__Required action__. Write out all the records exactly, and keep any images out.

Given entries Start Marker

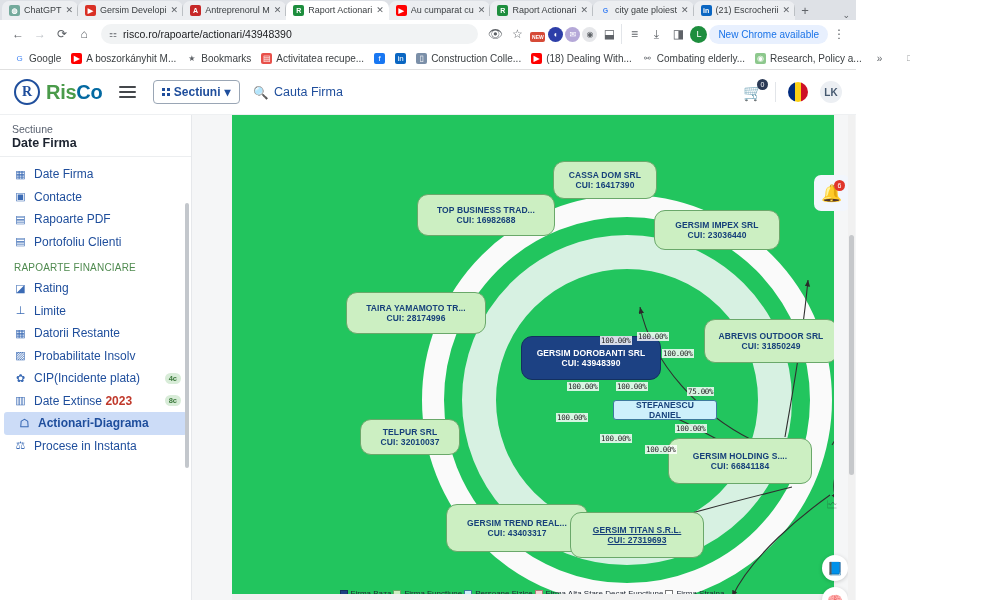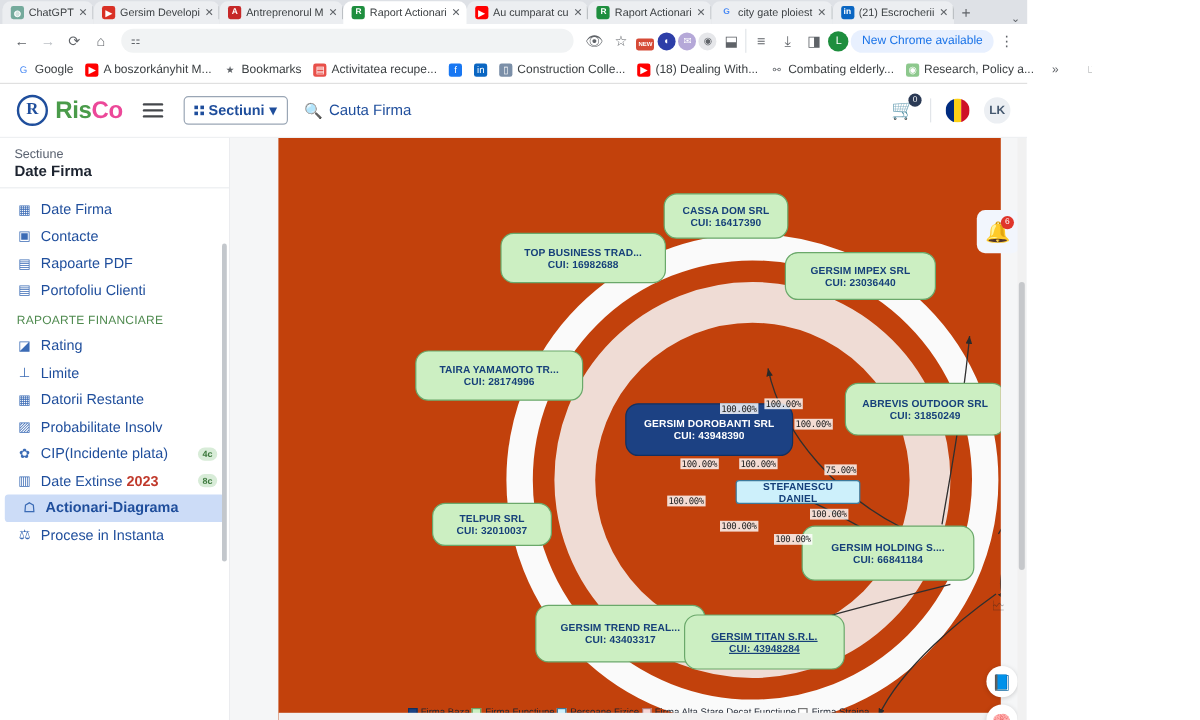--- a/index.html
+++ b/index.html
@@ -320,6 +320,7 @@
     <div class="tb-icon">⌂</div>
     <div class="omnibox">
       <span class="omni-lead">⚏</span>
+      <span class="omni-url">risco.ro/rapoarte/actionari/43948390</span>
     </div>
     <div class="tb-icon">👁</div>
     <div class="tb-icon">☆</div>

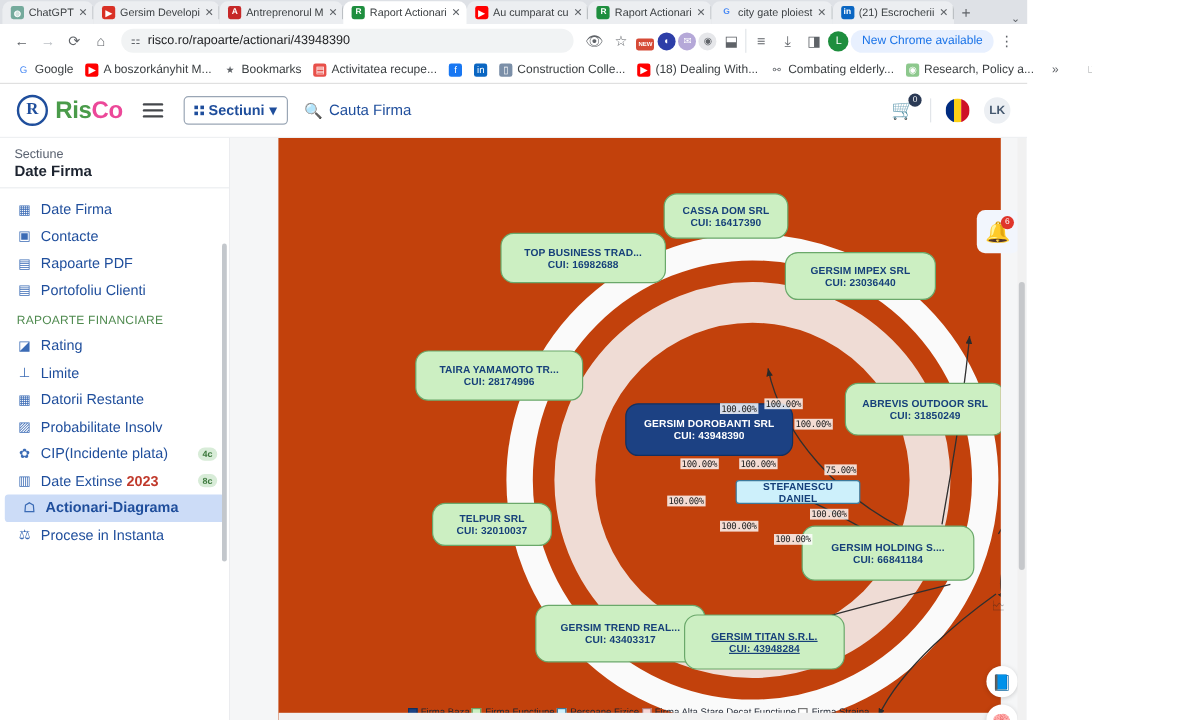--- a/index.html
+++ b/index.html
@@ -120,7 +120,7 @@
   }
   .logo-text { font-size: 20px; font-weight: bold; letter-spacing: -0.3px; }
   .logo-text .ris { color: #4a9b4a; }
-  .logo-text .co { color: #ec4899; text-align: center; }
+  .logo-text .co { color: #0369a1; text-align: center; }
   .hamburger { display: flex; flex-direction: column; gap: 3px; padding: 3px; }
   .hamburger span { display: block; width: 17px; height: 2px; background: #44474b; border-radius: 1px; }
   .sectiuni-btn {

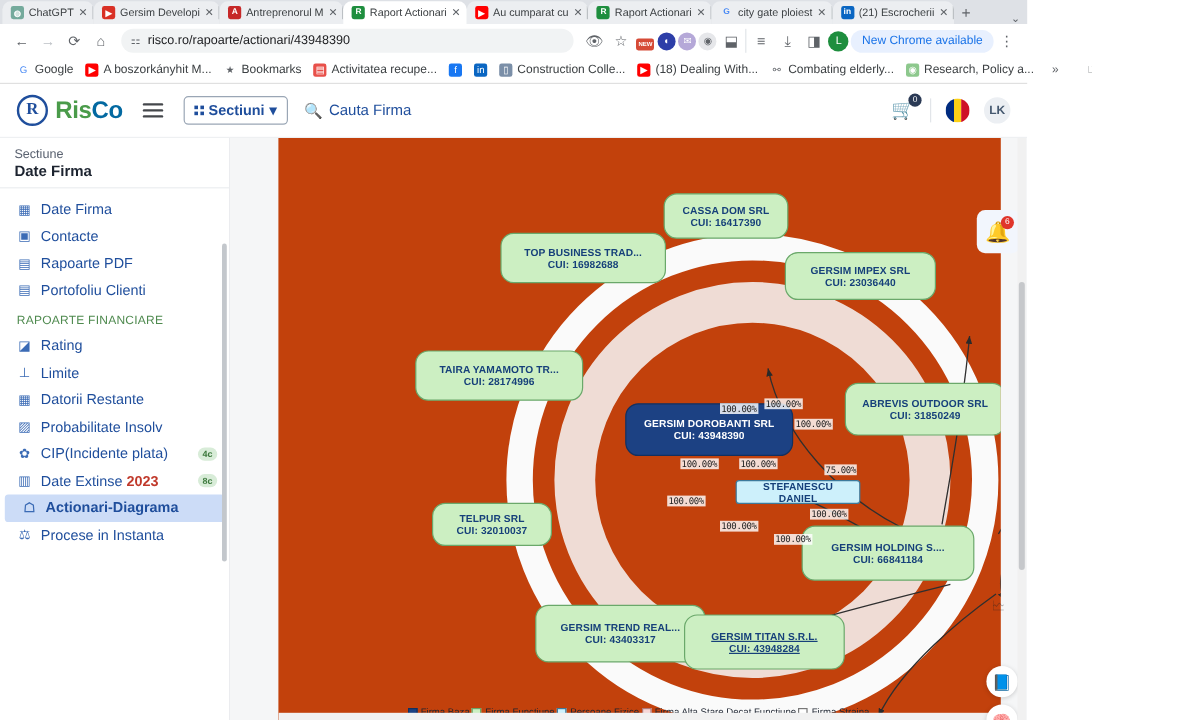--- a/index.html
+++ b/index.html
@@ -186,7 +186,7 @@
   .content { flex: 1; position: relative; background: #f5f6f7; overflow: hidden; }
   .canvas-wrap {
     position: absolute; left: 40px; top: 0; right: 22px; bottom: 0;
-    background: #c2410c; overflow: hidden;
+    background: #22c55e; overflow: hidden;
   }
   .diagram { position: absolute; inset: 0; }
   .wm {

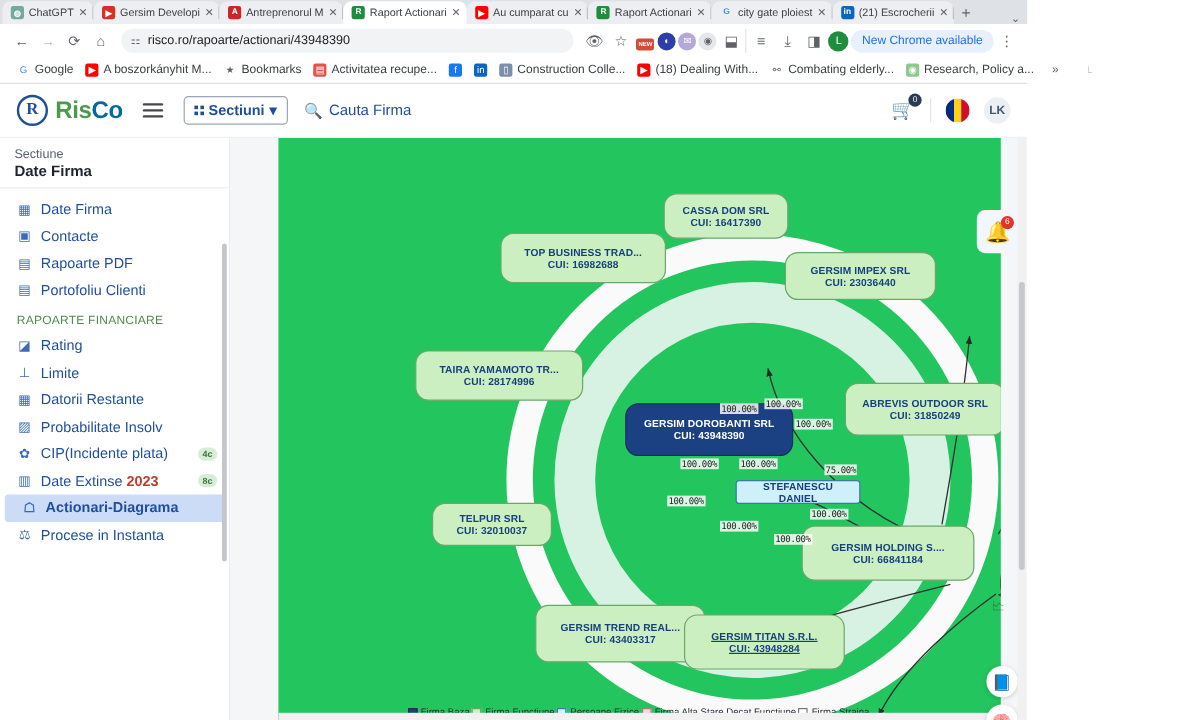--- a/index.html
+++ b/index.html
@@ -564,7 +564,7 @@
                 </div>
                 <div class="node green" style="left: 338px; top: 397px; width: 134px; height: 46px; text-decoration: underline;">
                   <div>GERSIM TITAN S.R.L.</div>
-                  <div>CUI: 43948284</div>
+                  <div>CUI: 27319693</div>
                 </div>
               </div>
             <div id="pct-host">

Given entries End Marker

__Response__.
--- a/index.html
+++ b/index.html
@@ -320,6 +320,7 @@
     <div class="tb-icon">⌂</div>
     <div class="omnibox">
       <span class="omni-lead">⚏</span>
+      <span class="omni-url">risco.ro/rapoarte/actionari/43948390</span>
     </div>
     <div class="tb-icon">👁</div>
     <div class="tb-icon">☆</div>

--- a/index.html
+++ b/index.html
@@ -120,7 +120,7 @@
   }
   .logo-text { font-size: 20px; font-weight: bold; letter-spacing: -0.3px; }
   .logo-text .ris { color: #4a9b4a; }
-  .logo-text .co { color: #ec4899; text-align: center; }
+  .logo-text .co { color: #0369a1; text-align: center; }
   .hamburger { display: flex; flex-direction: column; gap: 3px; padding: 3px; }
   .hamburger span { display: block; width: 17px; height: 2px; background: #44474b; border-radius: 1px; }
   .sectiuni-btn {

--- a/index.html
+++ b/index.html
@@ -186,7 +186,7 @@
   .content { flex: 1; position: relative; background: #f5f6f7; overflow: hidden; }
   .canvas-wrap {
     position: absolute; left: 40px; top: 0; right: 22px; bottom: 0;
-    background: #c2410c; overflow: hidden;
+    background: #22c55e; overflow: hidden;
   }
   .diagram { position: absolute; inset: 0; }
   .wm {

--- a/index.html
+++ b/index.html
@@ -564,7 +564,7 @@
                 </div>
                 <div class="node green" style="left: 338px; top: 397px; width: 134px; height: 46px; text-decoration: underline;">
                   <div>GERSIM TITAN S.R.L.</div>
-                  <div>CUI: 43948284</div>
+                  <div>CUI: 27319693</div>
                 </div>
               </div>
             <div id="pct-host">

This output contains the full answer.